■ Task description
Among the entries below, find the lines with the word "none" and copy them.

___ Task material

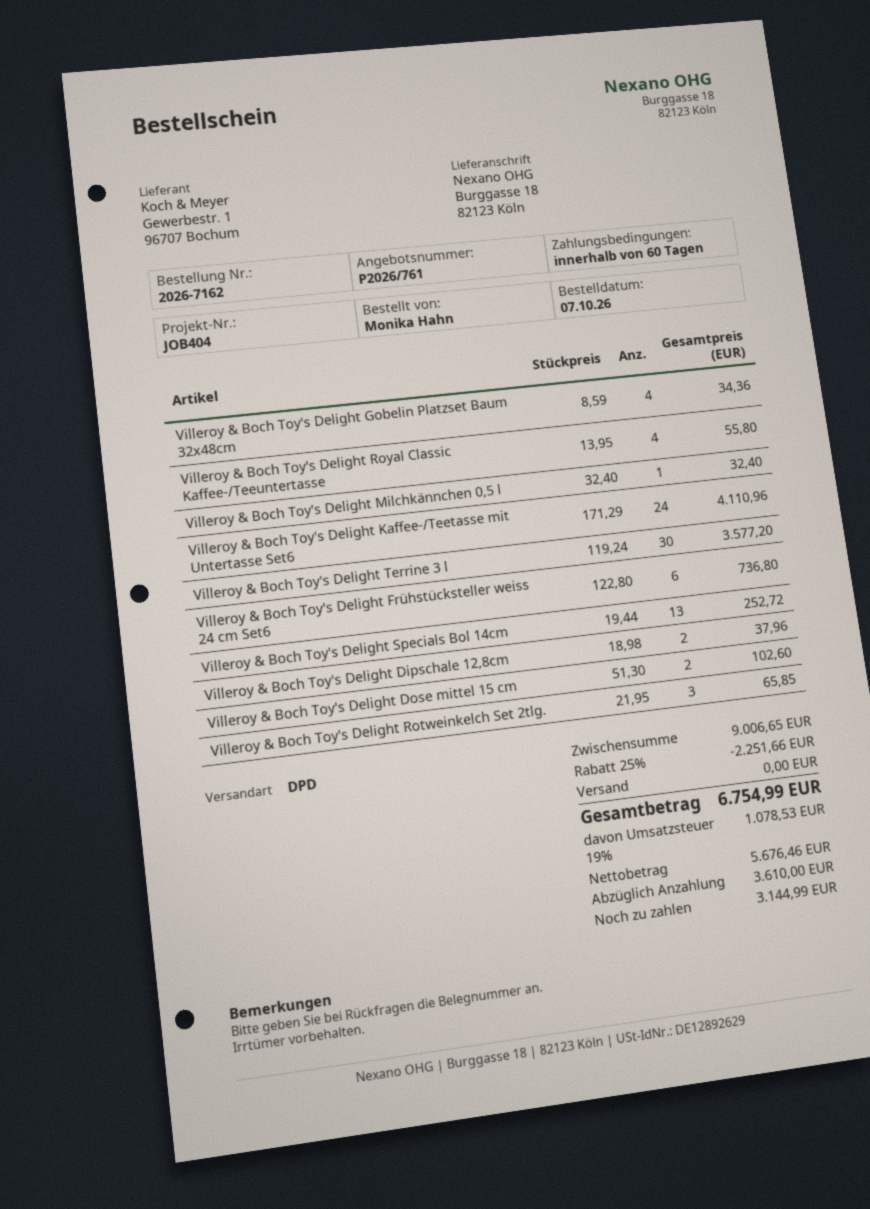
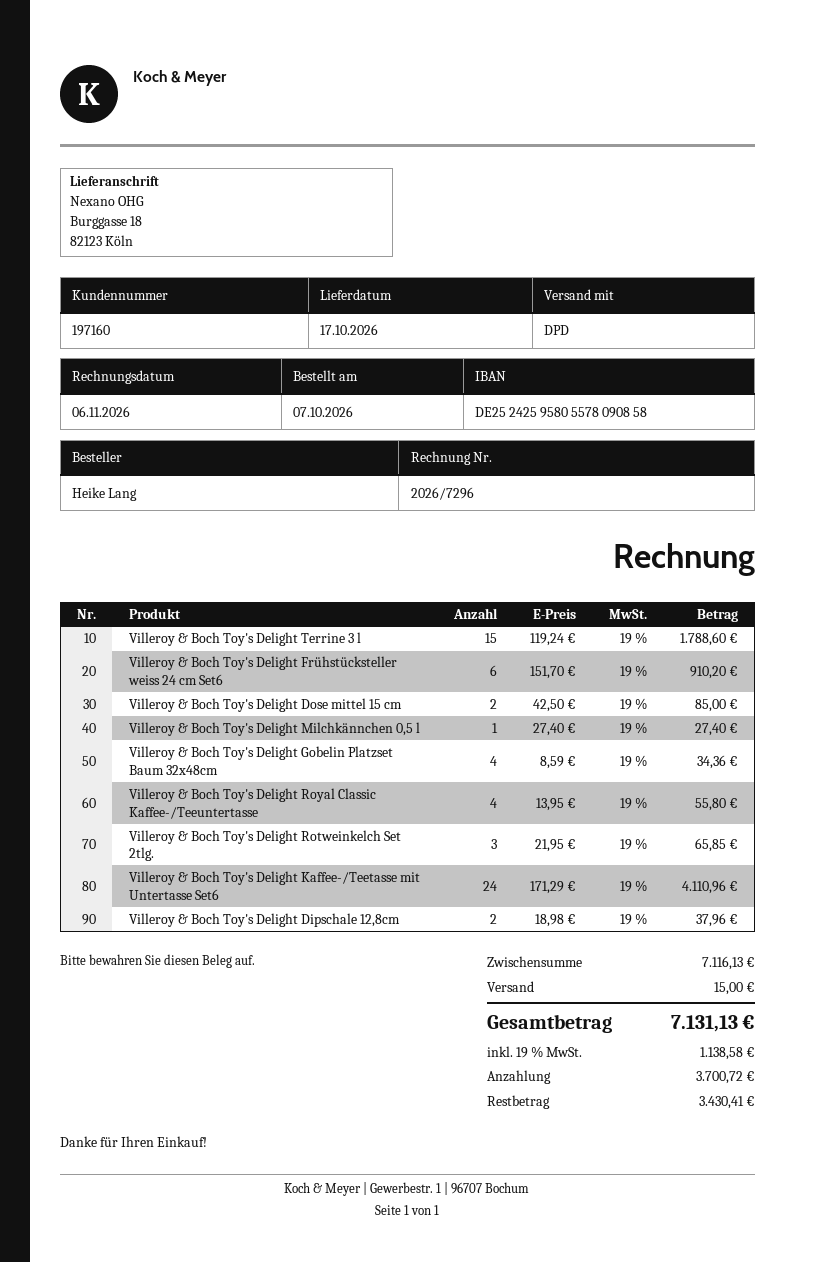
ordered by: Monika Hahn -> Heike Lang
Villeroy & Boch Toy's Delight Milchkännchen 0,5 l: 1 x 32.40 = 32.40 -> 1 x 27.40 = 27.40
Villeroy & Boch Toy's Delight Terrine 3 l: 30 x 119.24 = 3577.20 -> 15 x 119.24 = 1788.60
Villeroy & Boch Toy's Delight Frühstücksteller weiss 24 cm Set6: 6 x 122.80 = 736.80 -> 6 x 151.70 = 910.20
Villeroy & Boch Toy's Delight Specials Bol 14cm: 13 x 19.44 = 252.72 -> none
Villeroy & Boch Toy's Delight Dose mittel 15 cm: 2 x 51.30 = 102.60 -> 2 x 42.50 = 85.00
subtotal: 9006.65 -> 7116.13
discount: 25% = 2251.66 -> none
shipping: 0.00 -> 15.00
tax: 19% = 1078.53 -> 19% = 1138.58
total: 6754.99 -> 7131.13
deposit: 3610.00 -> 3700.72
balance: 3144.99 -> 3430.41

______

■ Answer to the problem
Villeroy & Boch Toy's Delight Specials Bol 14cm: 13 x 19.44 = 252.72 -> none
discount: 25% = 2251.66 -> none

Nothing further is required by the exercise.